Sacramento Kings officials, who are teaming with the city to build the city-owned arena, say they are considering a brightly lit interactive arena facade. That may include message boards that recognize and welcome season ticket holders by name when they arrive in the plaza outside the building. The more often the fan shows up, the larger his or her name might appear on the welcome board, team president Chris Granger recently said.
The team arranged with city officials and other property owners to bathe a handful of structures, including old City Hall and the Tower Bridge, in purple light last week on opening night of the NBA season.
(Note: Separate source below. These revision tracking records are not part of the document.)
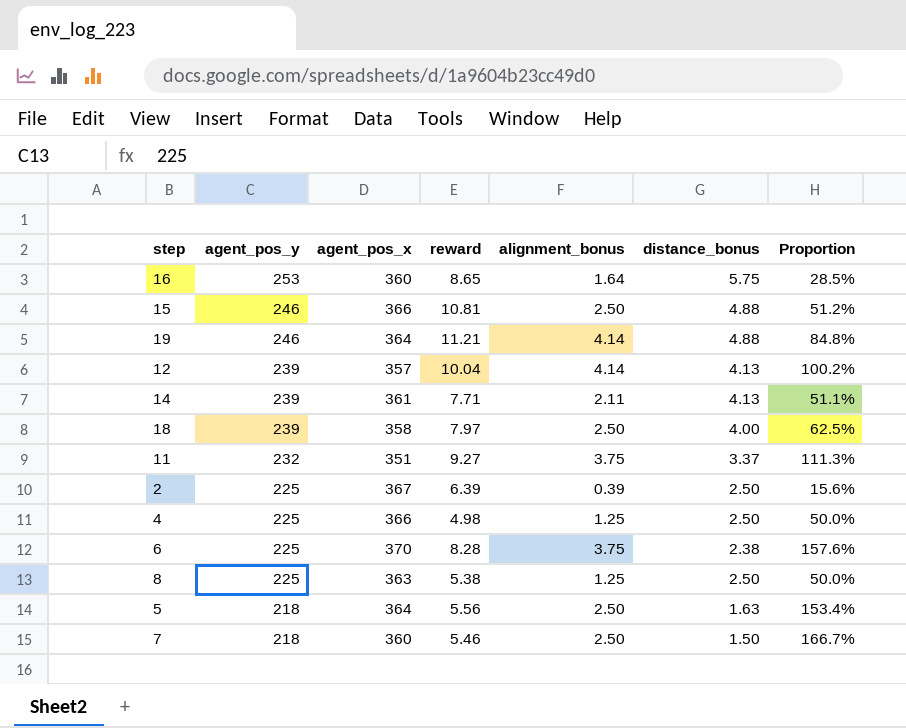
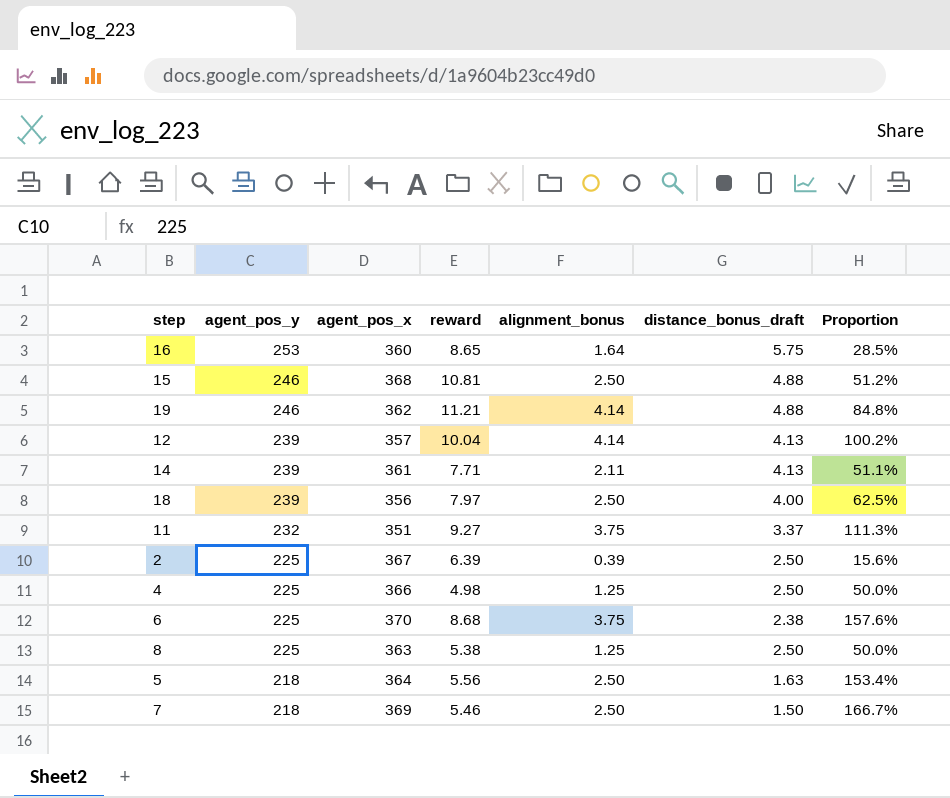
column name: distance_bonus -> distance_bonus_draft
15 | agent_pos_x: 366 -> 368
19 | agent_pos_x: 364 -> 362
18 | agent_pos_x: 358 -> 356
6 | reward: 8.28 -> 8.68
7 | agent_pos_x: 360 -> 369

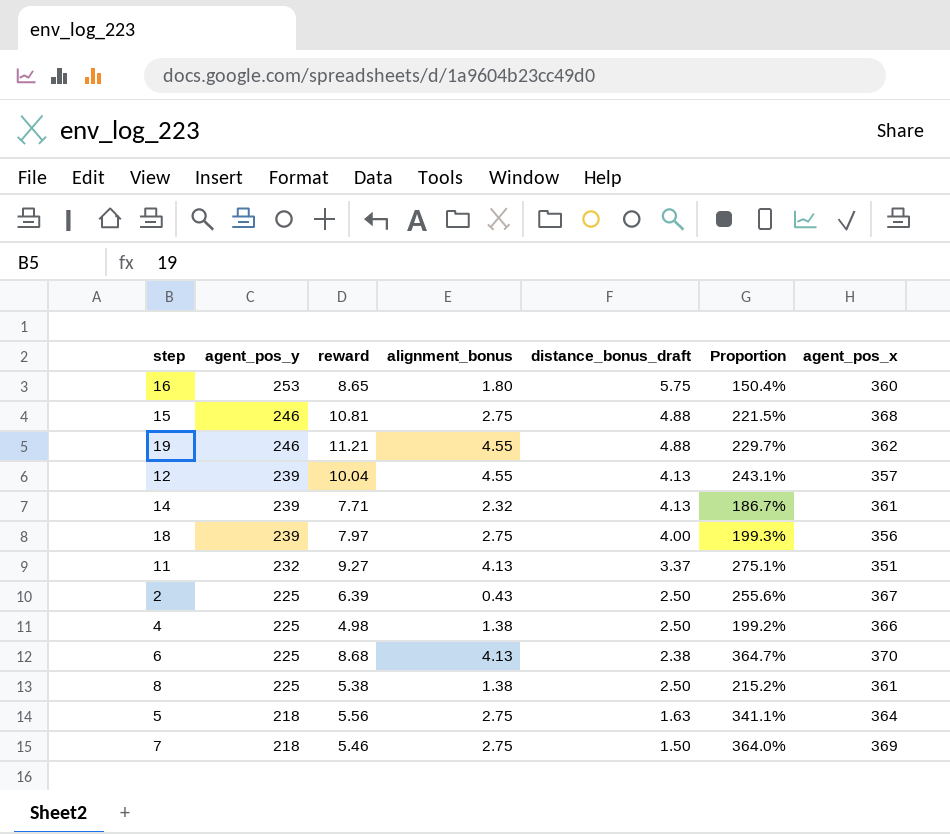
column Proportion | formula: [alignment_bonus] / [distance_bonus_draft] -> [reward] / [distance_bonus_draft]
column agent_pos_x | position: 3 -> 7
16 | alignment_bonus: 1.64 -> 1.80
15 | alignment_bonus: 2.50 -> 2.75
19 | alignment_bonus: 4.14 -> 4.55
12 | alignment_bonus: 4.14 -> 4.55
14 | alignment_bonus: 2.11 -> 2.32
18 | alignment_bonus: 2.50 -> 2.75
11 | alignment_bonus: 3.75 -> 4.13
2 | alignment_bonus: 0.39 -> 0.43
4 | alignment_bonus: 1.25 -> 1.38
6 | alignment_bonus: 3.75 -> 4.13
8 | alignment_bonus: 1.25 -> 1.38
8 | agent_pos_x: 363 -> 361
5 | alignment_bonus: 2.50 -> 2.75
7 | alignment_bonus: 2.50 -> 2.75

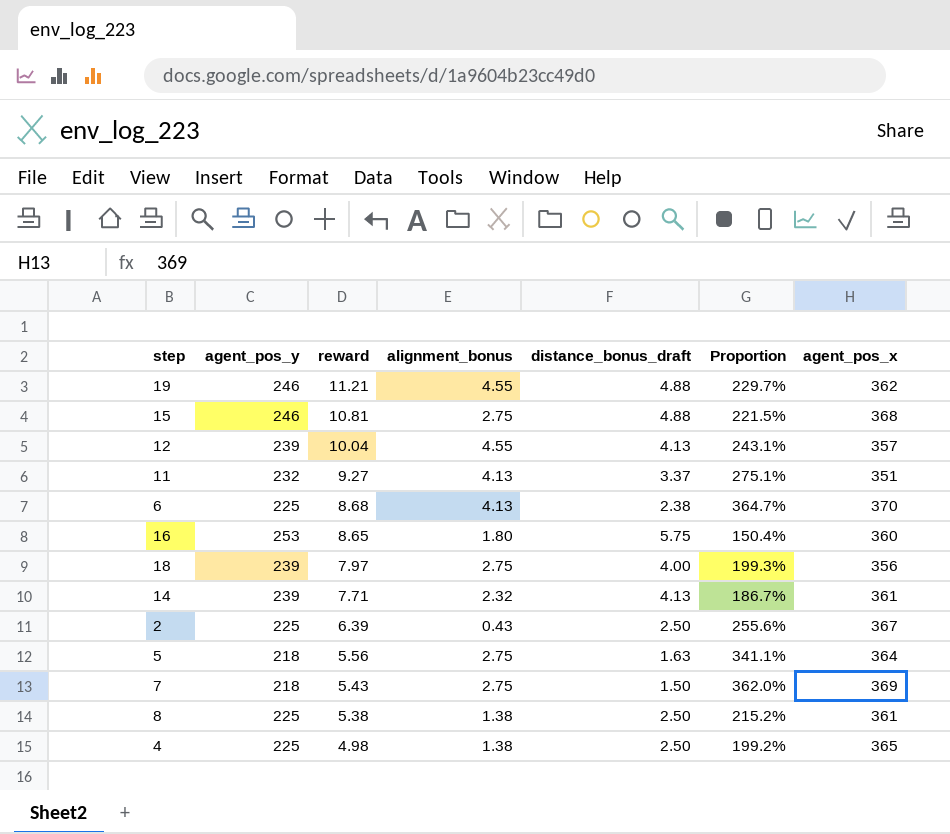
row order: agent_pos_y descending -> reward descending
7 | reward: 5.46 -> 5.43
7 | Proportion: 364.0% -> 362.0%
4 | agent_pos_x: 366 -> 365

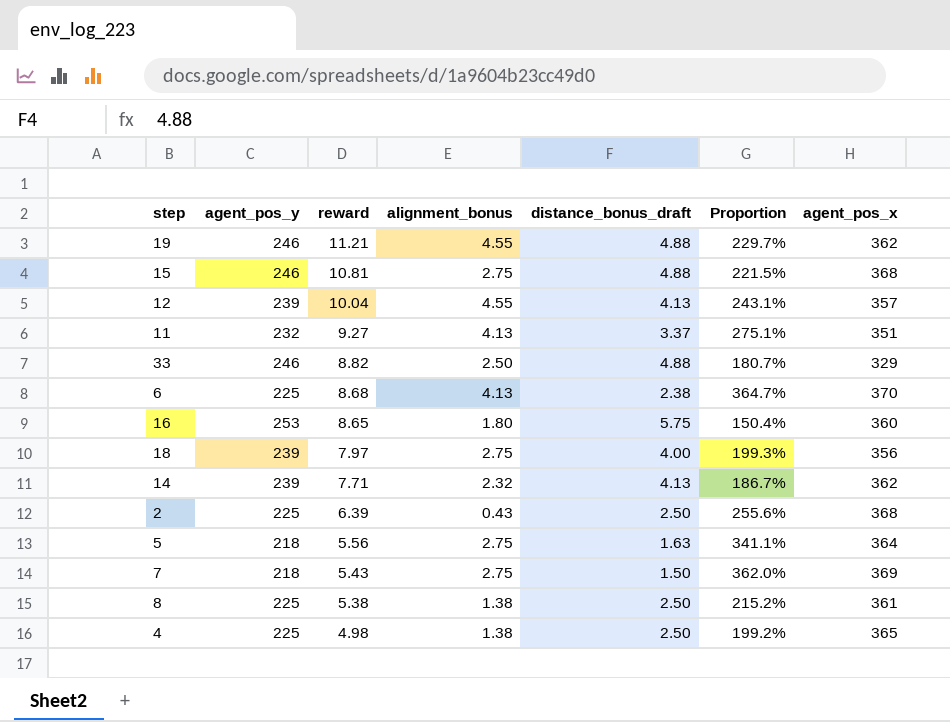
row 33: none -> 246 | 8.82 | 2.50 | 4.88 | 180.7% | 329
14 | agent_pos_x: 361 -> 362
2 | agent_pos_x: 367 -> 368

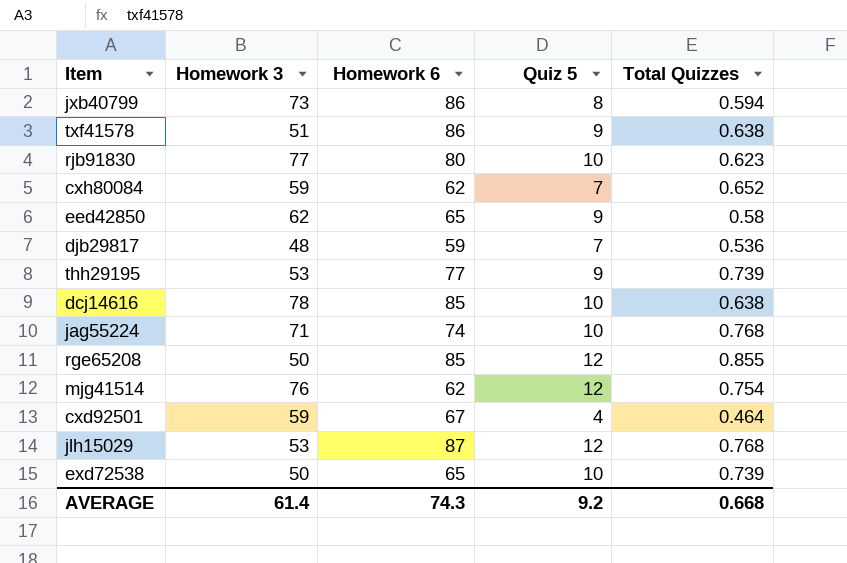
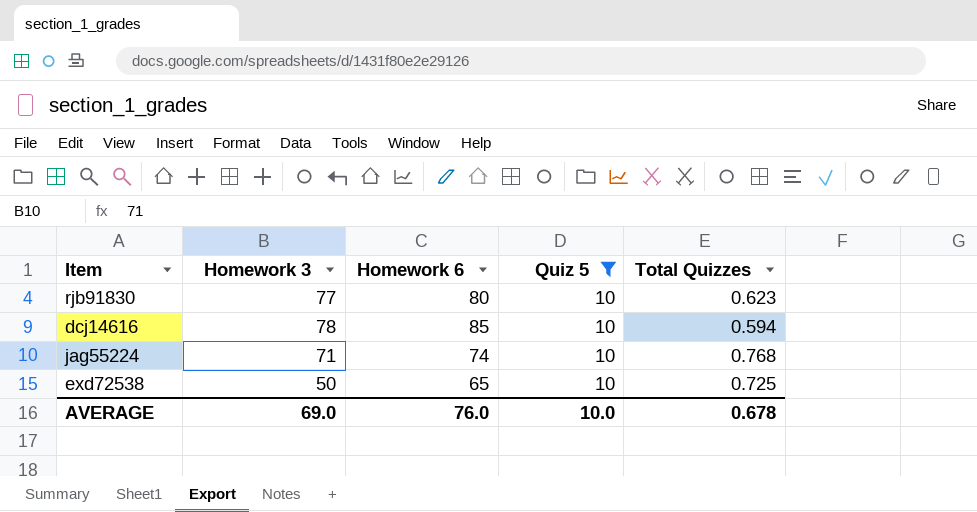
filter: none -> Quiz 5 = 10
dcj14616 | Total Quizzes: 0.638 -> 0.594
exd72538 | Total Quizzes: 0.739 -> 0.725
AVERAGE | Homework 3: 61.4 -> 69.0
AVERAGE | Homework 6: 74.3 -> 76.0
AVERAGE | Quiz 5: 9.2 -> 10.0
AVERAGE | Total Quizzes: 0.668 -> 0.678

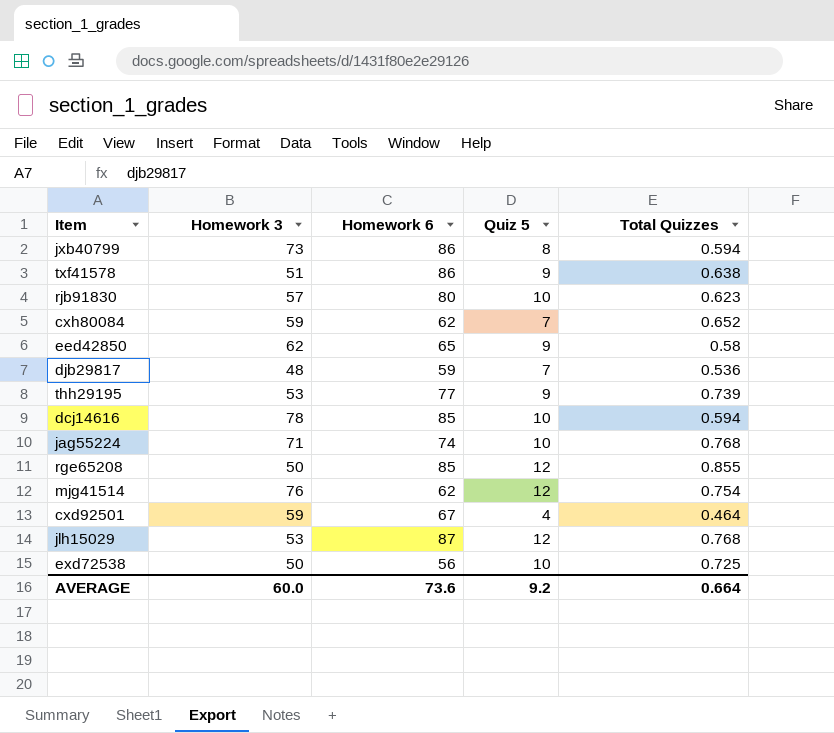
filter: Quiz 5 = 10 -> none
rjb91830 | Homework 3: 77 -> 57
exd72538 | Homework 6: 65 -> 56
AVERAGE | Homework 3: 69.0 -> 60.0
AVERAGE | Homework 6: 76.0 -> 73.6
AVERAGE | Quiz 5: 10.0 -> 9.2
AVERAGE | Total Quizzes: 0.678 -> 0.664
Capitol officials declined a request to light the Capitol building purple, however.
Downtown Sacramento Partnership head Ault said he has talked with advertising industry representatives who say the arena and its front plaza at 6th and K streets, along with new buildings around the plaza, could offer numerous opportunities for LED-lit advertising boards on buildings.
“We are not trying to do Times Square,” Ault said. “We are trying to engage under-utilized spaces and (take advantage of) opportunities this new facility is generating.”
Taylor, whose U.S. Bank building sits across L Street from the planned arena, said he also has been approached by a group interested in using adjacent buildings for lighting displays. “I think it would be effective,” he said.
Others say the city is right to be cautious about how commercial it allows the arena area to become.
“It is a sticky wicket: What is too much?” said Michael Sestak of Sestak Lighting Design, who helped bathe the old Governor’s Mansion in new white lights this week. “That is a discussion that has to come up.”
City official Dangberg said the city must keep in mind the effect of arena district lighting on surrounding properties, including nearby residents.
“Signs are a sensitive thing,” he said. “You want to get it right.”